= David C. Lewis (physician) =

American physician (1935–2020)

David C. Lewis (May 19, 1935 – December 2, 2020) was Professor Emeritus of Medicine and Community Health and the Donald G. Millar Distinguished Professor of Alcohol and Addiction Studies at Brown University.

He was Chairman of the Board of Directors of the United States' National Council on Alcoholism and Drug Dependence. He served on the Executive Committee and was former Executive Director of the Association for Medical Education and Research in Substance Abuse, and was the founder and a member of the Board of Directors of Physicians and Lawyers for National Drug Policy.

==Background==
Lewis earned his bachelor's degree magna cum laude from Brown University in 1957 and his medical degree at Harvard University in 1961. He specialized in internal medicine and later in treatment of alcoholism and addiction to other drugs.

He entered the field of addictions while an internal medicine resident at Boston's Beth Israel Hospital, where he collaborated with famed Harvard psychiatrist Norman Zinberg on seminal work on heroin addiction (Zinberg & Lewis, 1964; Lewis & Zinberg, 1964). He later served from 1963-1964 as a health policy advisor to Cleveland mayor Dennis Kucinich and became a leading advocate for legalization of heroin maintenance programs (Lewis, 1964). From 1972 through 1979 he directed the Washingtonian Center for Addictions. He became Associate Clinical Professor of Medicine at Harvard Medical School in 1975. In 1976 he joined the Brown University faculty as an Associate Professor of Medicine and director of the Program in Alcoholism and Drug Abuse. He was named the Donald G. Millar Distinguished Scholar in Alcoholism Studies at Brown University in 1979 and chaired the Department of Community Health from 1981 through 1986. In 1982, he founded the Brown University Center for Alcohol and Addiction Studies and was designated the Donald G. Millar Distinguished Professor of Alcohol and Addiction Studies as well as Professor of Medicine and Community Health. He directed the alcohol studies center for 18 years prior to his retirement. From 1990 through 1991 he was Scholar-in-Residence in the National Academy of Sciences-Institute of Medicine in Washington, DC.

In 1976, Lewis was one of the founders of the Association for Medical Education and Research in Substance Abuse (AMERSA). He served as President of AMERSA from 1983 through 1985 and became Executive Editor of AMERSA's peer-reviewed, quarterly journal Substance Abuse in 1984. From 1986 through 1995 he was director of AMERSA's National Office, which was located at Brown University.
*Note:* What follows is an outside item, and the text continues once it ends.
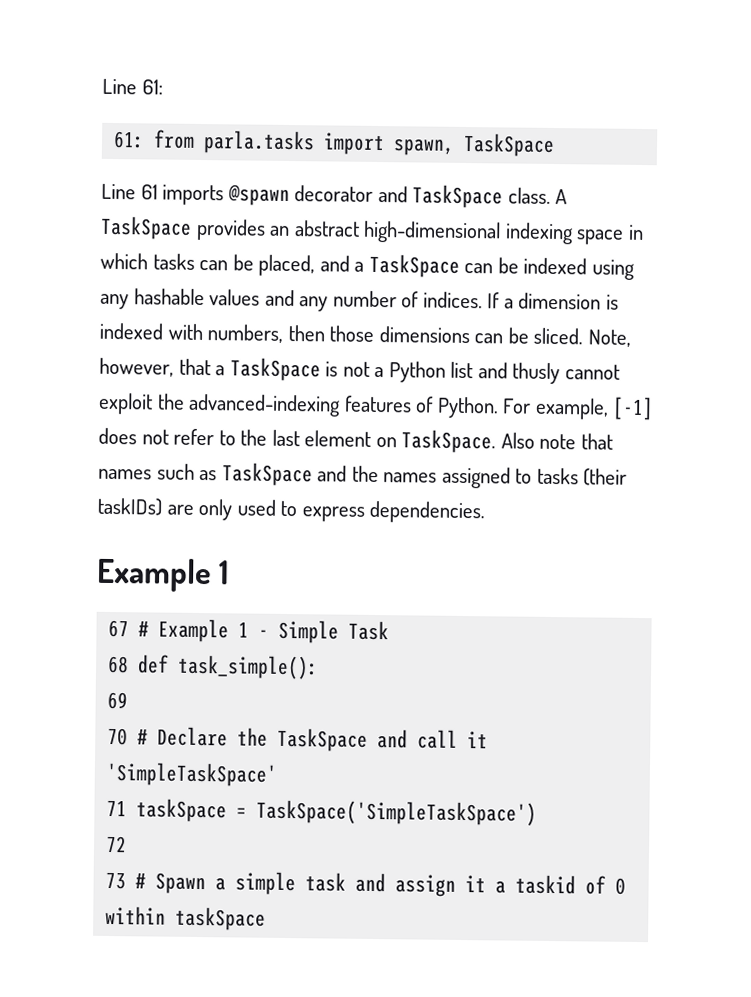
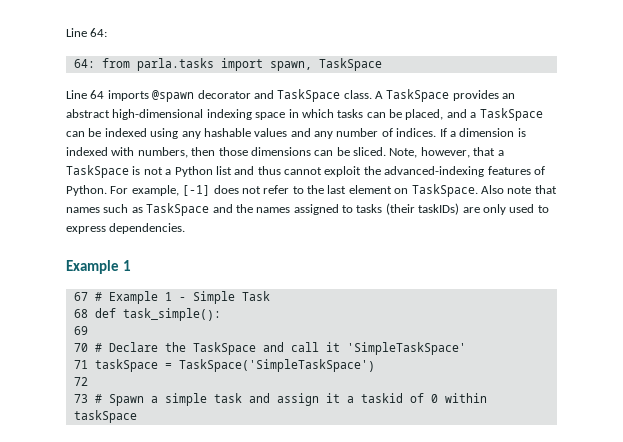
[102,78,163,95] [113,131,146,149] Line 61: // 61: -> [66,28,108,37] [73,59,95,68] Line 64: // 64:
[140,184,158,200] 61 -> [90,90,105,99] 64
[512,362,561,385] thusly -> [257,166,281,175] thus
Lewis and David Duncan, in a presentation at the 1996 annual meeting of the American Public Health Association, proposed that an alliance of health professionals could best bring about major reform of America's national drug policies. In 1997, he convened a meeting of 37 of the nation's leading physicians which adopted a policy statement declaring the "war on drugs" to be a failed approach and calling for adoption of an approach to drug abuse based on prevention and treatment rather than law enforcement. The group of physician leaders incorporated as Physician Leadership on National Drug Policy (PLNDP), with Lewis as its Project Director from 1997 through 2003. In 2004, the organization expanded its membership to include a number of leaders of the legal profession and became Physicians and Lawyers for National Drug Policy. Dr. Lewis continued to serve on PLNDP's Board of Directors. Lewis has been a leading spokesperson for harm reduction (Lewis, Duncan & Clifford, 1997) and for the perspective that sees addiction as being a chronic disease like any other (Lewis, 1994; McLellan, Lewis, O'Brien, & Kleber, 2000).

In 1996 Lewis delivered the Norman E. Zinberg Memorial Lecture at Cambridge Hospital/Harvard Medical School. He received the American Medical Association's Education and Research Foundation Award in 1997 for outstanding contributions and leadership in championing the inclusion of alcohol and other drug problems into the mainstream of medical practice and medical education. He received the Distinguished Contributions in the Addictions award from Harvard Medical School in 2002, and in 2004 he received the John P. McGovern Award and Lectureship from the American Society of Addiction Medicine for his contributions to the treatment of addictive disorders.

Despite the fame, Lewis still loved teaching the best. He died on December 2, 2020, aged 85.